Edit difference data
┄┄┄┄┄┄

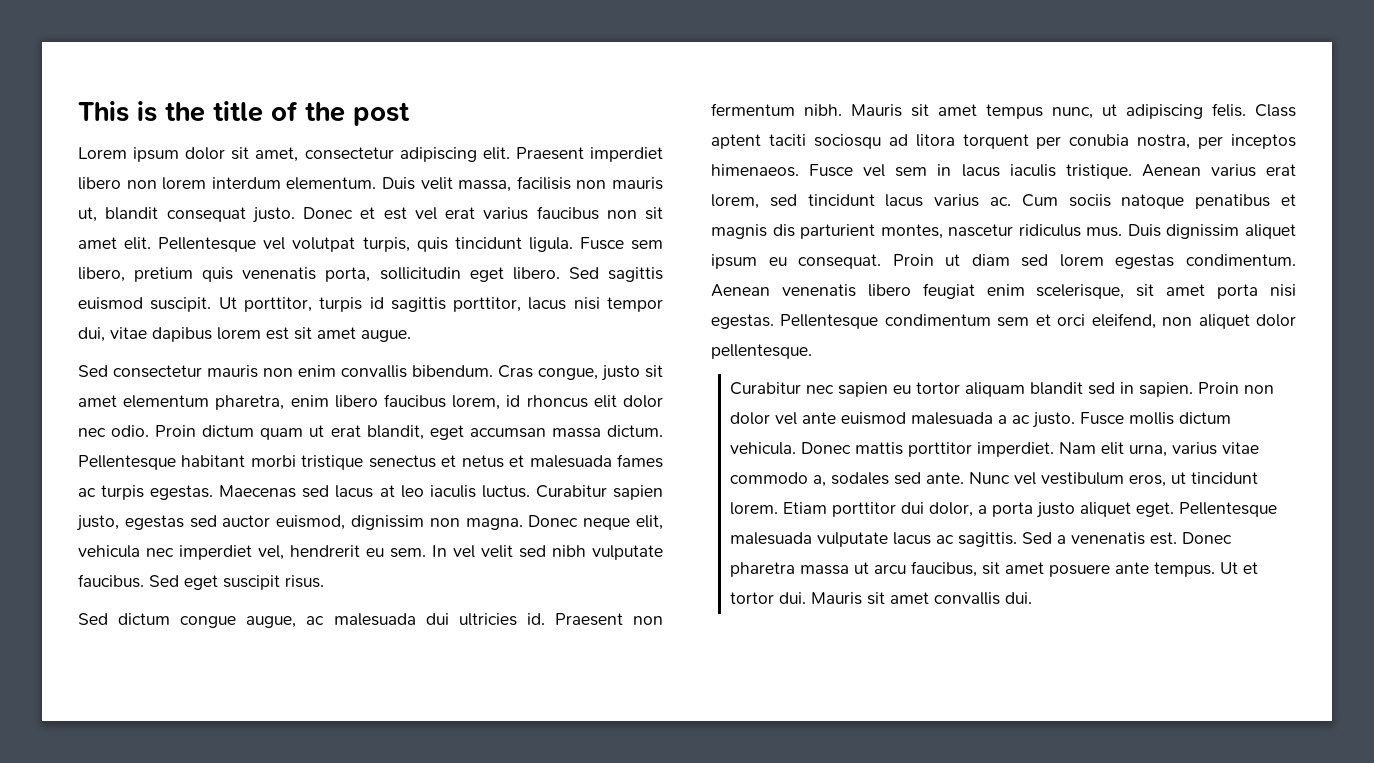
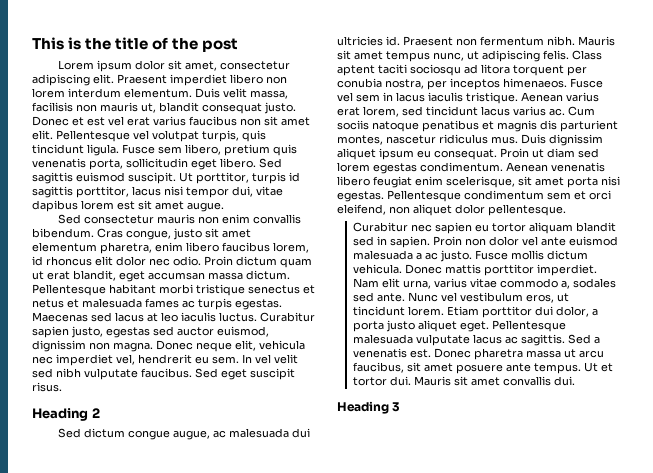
(324, 581) none -> [32,408,100,421] // Heading 2
(1033, 598) none -> [337,401,401,414] // Heading 3

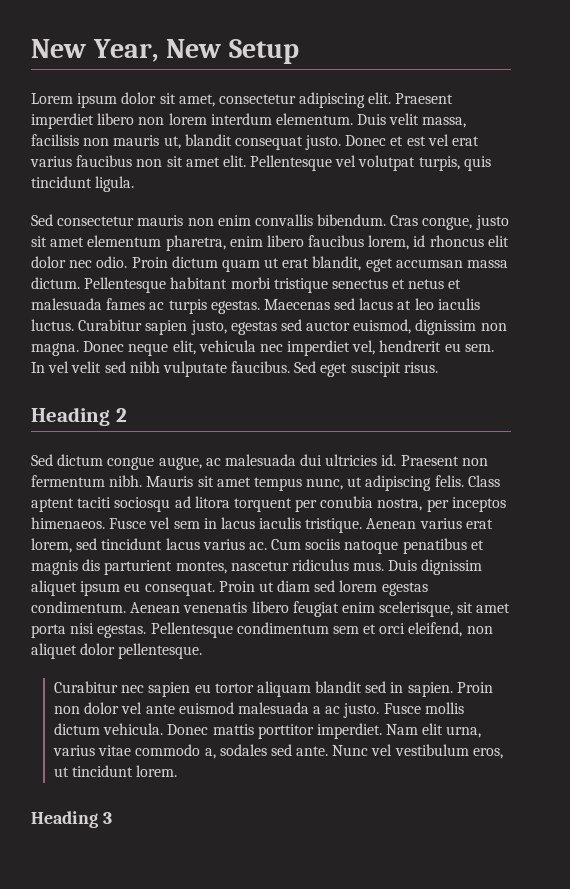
[32,37,239,52] This is the title of the post -> [31,39,299,64] New Year, New Setup
[122,144,297,156] [32,158,282,170] [32,172,300,184] [32,186,283,198] [32,200,224,212] Fusce sem libero, pretium quis venenatis porta, sollicitudin eget libero. Sed sagittis euismod suscipit. Ut porttitor, turpis id sagittis porttitor, lacus nisi tempor dui, vitae dapibus lorem est sit amet augue. -> (135, 184) none
[446,306,598,318] [352,320,566,332] [352,334,600,346] [352,348,604,360] [352,362,613,374] [352,376,575,386] Etiam porttitor dui dolor, a porta justo aliquet eget. Pellentesque malesuada vulputate lacus ac sagittis. Sed a venenatis est. Donec pharetra massa ut arcu faucibus, sit amet posuere ante tempus. Ut et tortor dui. Mauris sit amet convallis dui. -> (178, 771) none

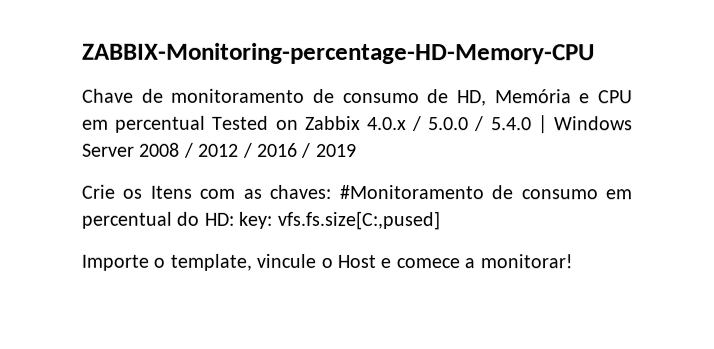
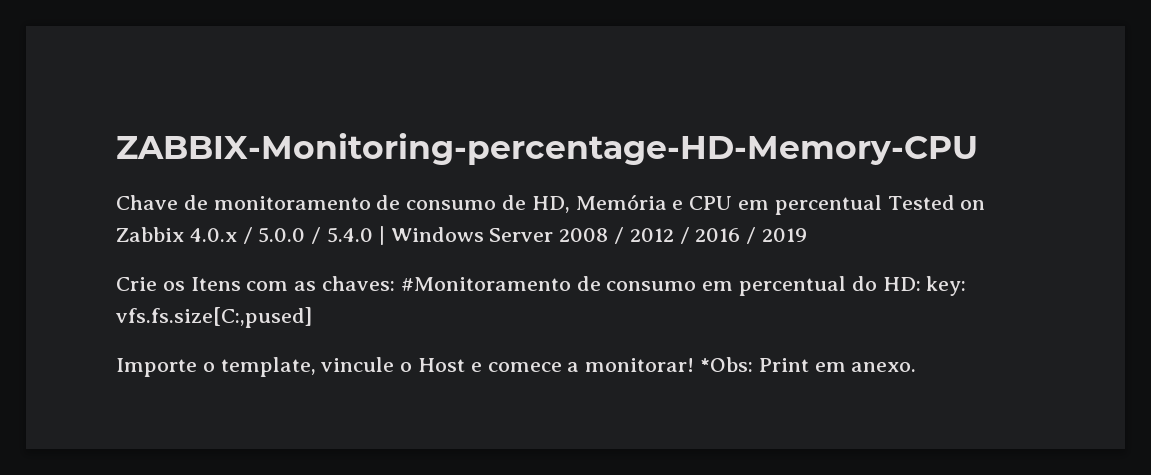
(573, 261) none -> [700,357,917,372] *Obs: Print em anexo.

┄┄┄┄┄┄

### ASSIGNED TASK
Copy out each line of the records that holds the string "porta".

### SOLUTION BELOW
[122,144,297,156] [32,158,282,170] [32,172,300,184] [32,186,283,198] [32,200,224,212] Fusce sem libero, pretium quis venenatis porta, sollicitudin eget libero. Sed sagittis euismod suscipit. Ut porttitor, turpis id sagittis porttitor, lacus nisi tempor dui, vitae dapibus lorem est sit amet augue. -> (135, 184) none
[446,306,598,318] [352,320,566,332] [352,334,600,346] [352,348,604,360] [352,362,613,374] [352,376,575,386] Etiam porttitor dui dolor, a porta justo aliquet eget. Pellentesque malesuada vulputate lacus ac sagittis. Sed a venenatis est. Donec pharetra massa ut arcu faucibus, sit amet posuere ante tempus. Ut et tortor dui. Mauris sit amet convallis dui. -> (178, 771) none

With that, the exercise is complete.